第一話 新しい自分への入口
「ねえサイ」
母親が名前を呼ぶ。俺の名前は大森菜。菜の花の咲く季節に生まれたからという
のが名前の由来らしい。
「サイってば」
「なに」
日曜日の朝方。起きたばかりの体を無理やり起こす。
「ちょっとお願いがあるの」
「なに…」
「隣に新しく道場ができたじゃない」
「道場?そんなのできたっけ」
「そうなの、なんか古武術みたいな」
「はあ…」
「お菓子もって挨拶に行ってきてくれる?」
いや母さんが行けばいいだろ。と言いかけるがやめる。無駄なエネルギーは極力使いたく
ない。
「これ…持っていけばいいんだね…」
「何よ冷たいわね」
「じゃあ…行ってくるから…」
「ちゃんとあいさつもするのよ~」
外に出てため息をひとつつく。道場ができたとなるとなにかうるさくされたりするのは嫌だな。
なんて考えつつ、家から30秒で道場に到着した。
看板を見ると「二代目ベジタブル拳法道場」とかかれていた
「二代目ってなんだよ二代目って…」
とつぶやいた瞬間だった。道場の名前がすでに怪しいこの道場から、更に怪しすぎる掛け声が聞こえてきた。
「ベジ!タブ!ルン!」「ベジ!タブ!ルン!」
もう泣きそうだ。これはきっとカルト的な、都市伝説系なそんな施設なんだ。
だが、行かなきゃ。さすがにお菓子渡してあいさつしてもう二度とこなければ問題ないだろ…勇気をだして、ドアを開けた。
「す、すみませ~ん」
「ベジ!タブ!ルン!」
「あ、あのお…」
「ベジ!タブ!ルン!」
異様な掛け声に俺の小さな声はかき消されていく。しかし、師範と思わしき人物が、偶然俺の存在に気づいてくれた。
「ん?客?」
「すまん来客だ。少し手を休めていいぞ~」
門下生と思わしき人々は、老若男女様々だった。
「で、御用は?」
「あ…あの…隣に住んでる大森です…今日はその…ご挨拶に…」
「そうか、こっちから挨拶にいくべきだったな。すまない。」
俺が高校生だからとはいい、少し馴れ馴れしい感じがするおっさんだった。だがこのおっさん、信じられない言葉を口にする。
「なあお前」
「え…はい…」
「ねえだろ?趣味とか特技とか?」
一瞬耳を疑った。このおっさんはなんなんだ?それとも母親が何か言ったのか?
いや、母親はあいさつに行ってないからそれはないな…
「その顔は図星って感じだな」
「なら入門しちまえよ。中入れ」
突然の勧誘に全身が拒否反応を示す。
「いえ…ぼくはそういう拳法とかは…」
「ああ!?さては怪しんでるだろ?そうなんだろ?」
「い、いえ…そういう」
僕が逃げようとすると、あろうことか、おっさんは俺の腕を掴んできた。
「一回やってみろ。
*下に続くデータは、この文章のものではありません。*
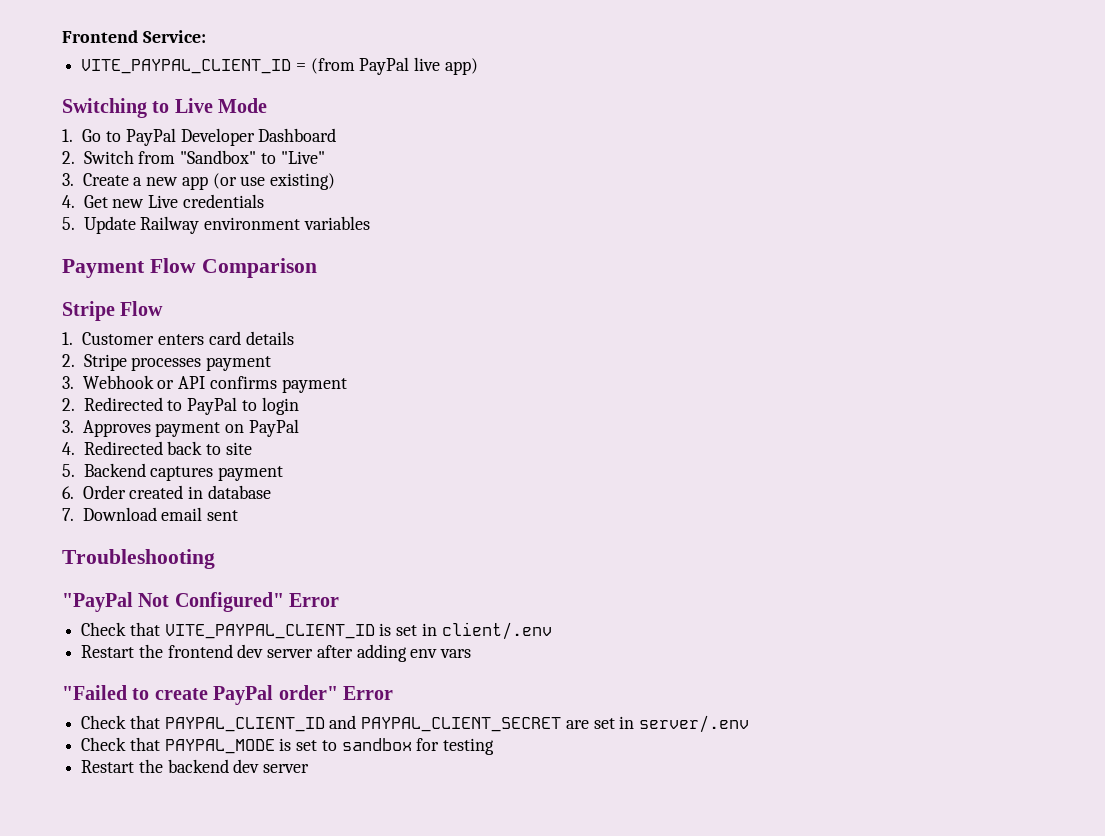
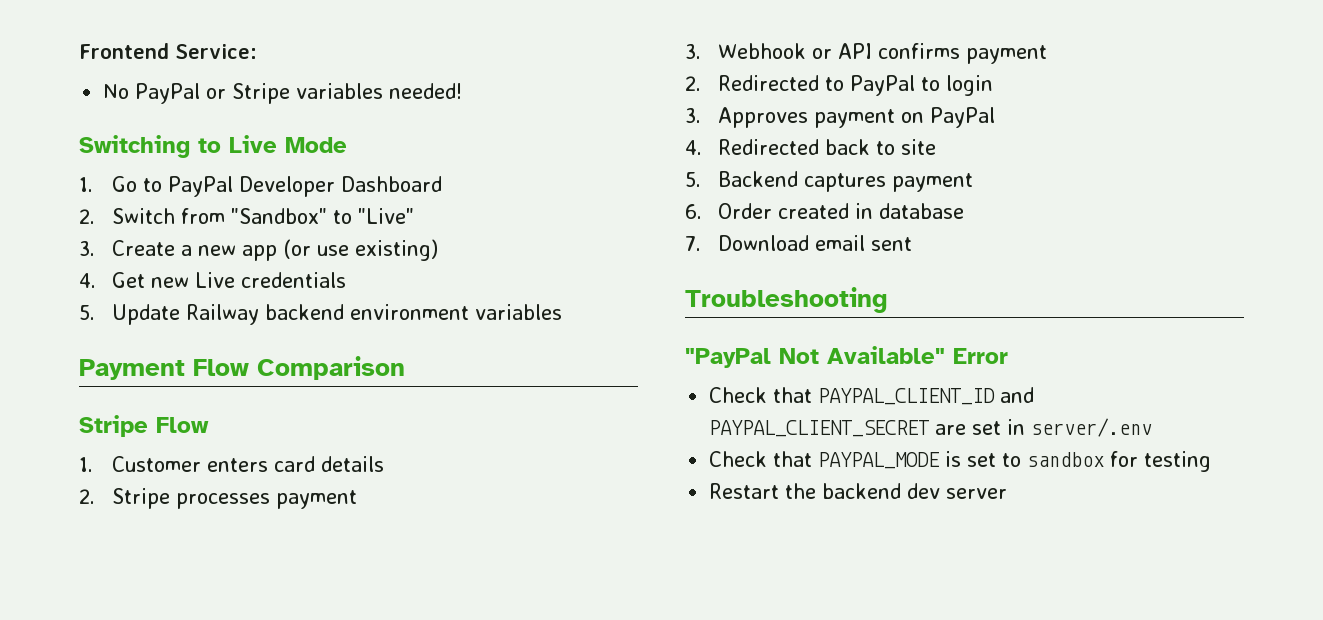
- VITE_PAYPAL_CLIENT_ID = (from PayPal live app)
+ No PayPal or Stripe variables needed!
- 5. Update Railway environment variables
+ 5. Update Railway backend environment variables
- "PayPal Not Configured" Error
- Check that VITE_PAYPAL_CLIENT_ID is set in client/.env
- Restart the frontend dev server after adding env vars
- "Failed to create PayPal order" Error
+ "PayPal Not Available" Error

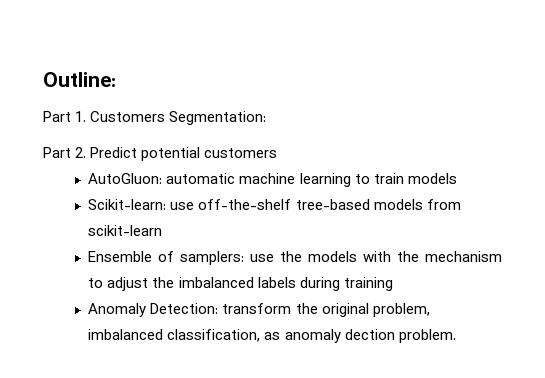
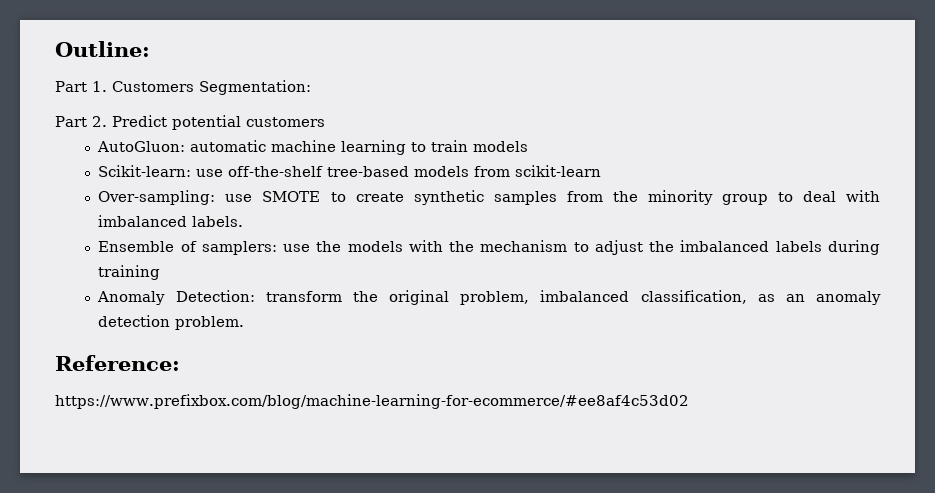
+ Over-sampling: use SMOTE to create synthetic samples from the minority group to deal with imbalanced labels.
- Anomaly Detection: transform the original problem, imbalanced classification, as anomaly dection problem.
+ Anomaly Detection: transform the original problem, imbalanced classification, as an anomaly detection problem.
+ Reference:
+ https://www.prefixbox.com/blog/machine-learning-for-ecommerce/#ee8af4c53d02

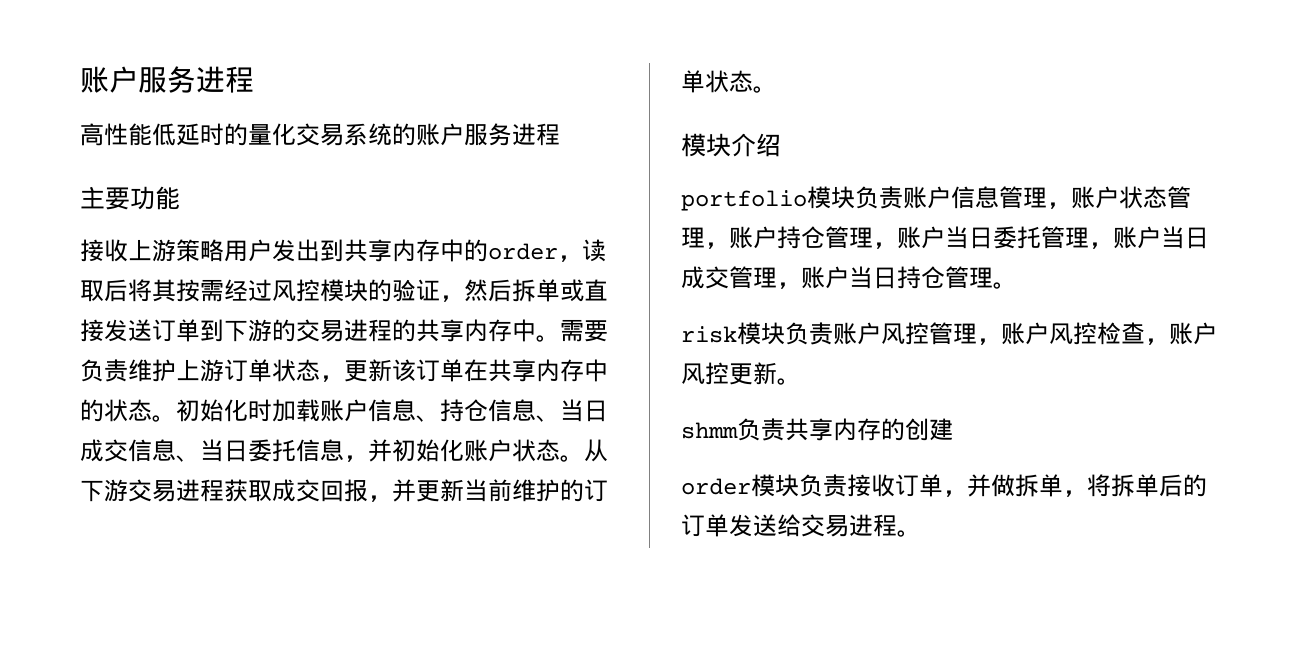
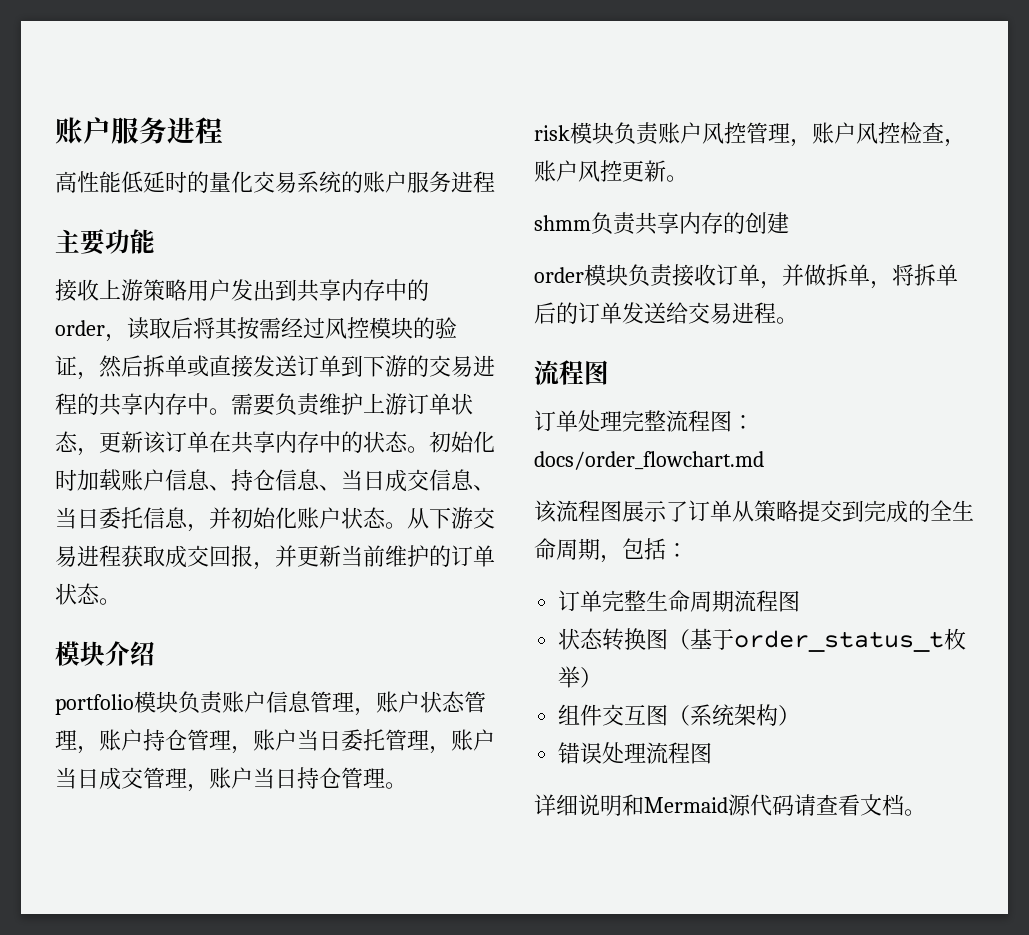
  order模块负责接收订单，并做拆单，将拆单后的订单发送给交易进程。
+ 流程图
+ 订单处理完整流程图：docs/order_flowchart.md
+ 该流程图展示了订单从策略提交到完成的全生命周期，包括：
+ 订单完整生命周期流程图
+ 状态转换图（基于order_status_t枚举）
+ 组件交互图（系统架构）
+ 错误处理流程图
+ 详细说明和Mermaid源代码请查看文档。

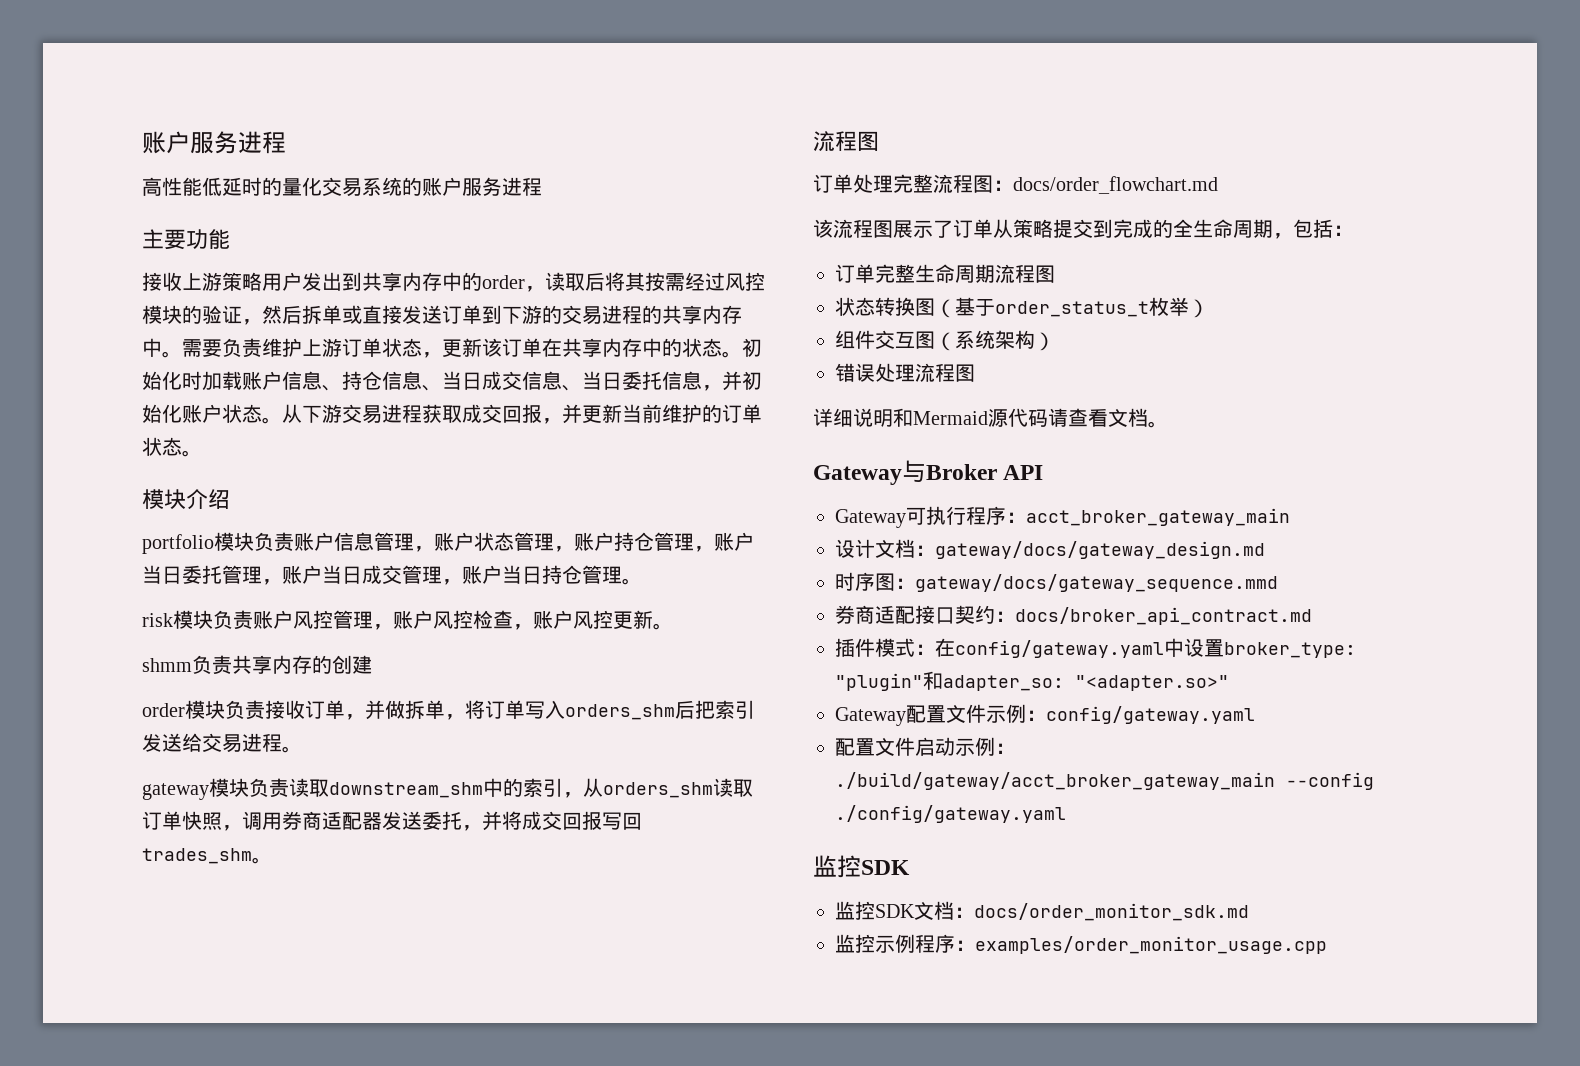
- order模块负责接收订单，并做拆单，将拆单后的订单发送给交易进程。
+ order模块负责接收订单，并做拆单，将订单写入orders_shm后把索引发送给交易进程。
+ gateway模块负责读取downstream_shm中的索引，从orders_shm读取订单快照，调用券商适配器发送委托，并将成交回报写回trades_shm。
+ Gateway与Broker API
+ Gateway可执行程序：acct_broker_gateway_main
+ 设计文档：gateway/docs/gateway_design.md
+ 时序图：gateway/docs/gateway_sequence.mmd
+ 券商适配接口契约：docs/broker_api_contract.md
+ 插件模式：在config/gateway.yaml中设置broker_type: "plugin"和adapter_so: "<adapter.so>"
+ Gateway配置文件示例：config/gateway.yaml
+ 配置文件启动示例：./build/gateway/acct_broker_gateway_main --config ./config/gateway.yaml
+ 监控SDK
+ 监控SDK文档：docs/order_monitor_sdk.md
+ 监控示例程序：examples/order_monitor_usage.cpp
マンツーマンでやってやるから」
このおっさん。引かない。俺はもう諦めた。今日は日曜日。部活をやってない俺にとって週で一番暇な日だ。一回だけ。本当に一回だけ。
そうだ、おっさんにも言っておこう。
「あの…一回だけですよ…?」
「わかってるよ。無理にやらせるほど俺も悪人じゃねえし」
すでに無理にやらせているんだが…という言葉を飲み込む。
「まあ、お前に稽古を付ける前に門下生に色々説明してもらえ」
「福士!こいつ大森っていう…ああそうだ!新入りだ!色々説明してやってくれ!」
「わかりました」
勝手に新入りにされてるよ…大丈夫なのかここ…ますます不安だ…
「君が大森くんだね?」
同世代くらいの真面目そうな青年が立っている。
「福士といいます。よろしく、案内しますので中へ」
福士さんに導かれて道場の中に入った。